▶ _EXERCISE DIRECTIONS_
Your job is to return every line of the listing holding the string "from".

▶ _DATA EXCERPTS_
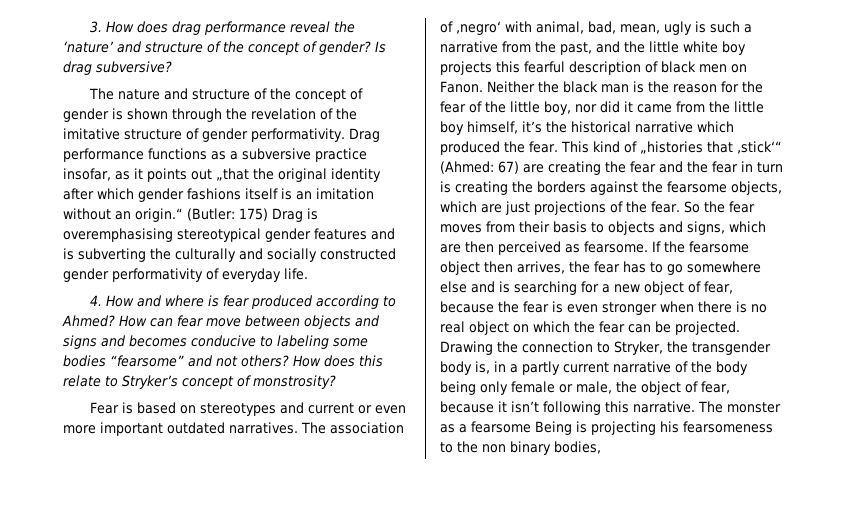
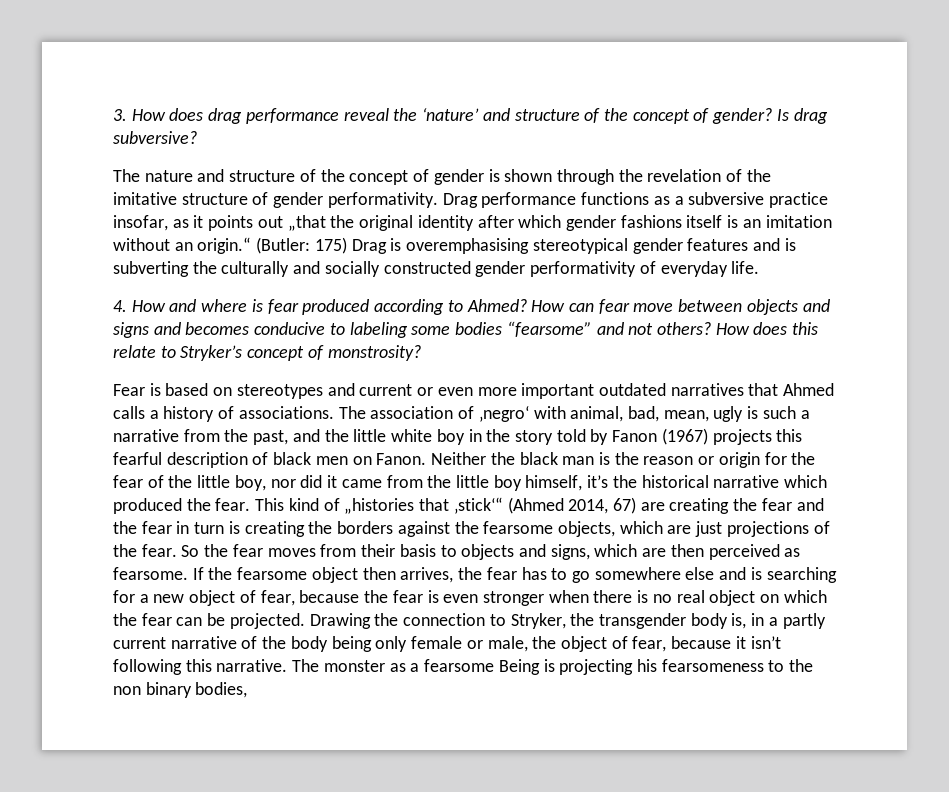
- Fear is based on stereotypes and current or even more important outdated narratives.
+ Fear is based on stereotypes and current or even more important outdated narratives that Ahmed calls a history of associations.
- The association of ‚negro‘ with animal, bad, mean, ugly is such a narrative from the past, and the little white boy projects this fearful description of black men on Fanon.
+ The association of ‚negro‘ with animal, bad, mean, ugly is such a narrative from the past, and the little white boy in the story told by Fanon (1967) projects this fearful description of black men on Fanon.
- Neither the black man is the reason for the fear of the little boy, nor did it came from the little boy himself, it’s the historical narrative which produced the fear.
+ Neither the black man is the reason or origin for the fear of the little boy, nor did it came from the little boy himself, it’s the historical narrative which produced the fear.
- This kind of „histories that ‚stick‘“ (Ahmed: 67) are creating the fear and the fear in turn is creating the borders against the fearsome objects, which are just projections of the fear.
+ This kind of „histories that ‚stick‘“ (Ahmed 2014, 67) are creating the fear and the fear in turn is creating the borders against the fearsome objects, which are just projections of the fear.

▶ _TASK RESULT_
- The association of ‚negro‘ with animal, bad, mean, ugly is such a narrative from the past, and the little white boy projects this fearful description of black men on Fanon.
+ The association of ‚negro‘ with animal, bad, mean, ugly is such a narrative from the past, and the little white boy in the story told by Fanon (1967) projects this fearful description of black men on Fanon.
- Neither the black man is the reason for the fear of the little boy, nor did it came from the little boy himself, it’s the historical narrative which produced the fear.
+ Neither the black man is the reason or origin for the fear of the little boy, nor did it came from the little boy himself, it’s the historical narrative which produced the fear.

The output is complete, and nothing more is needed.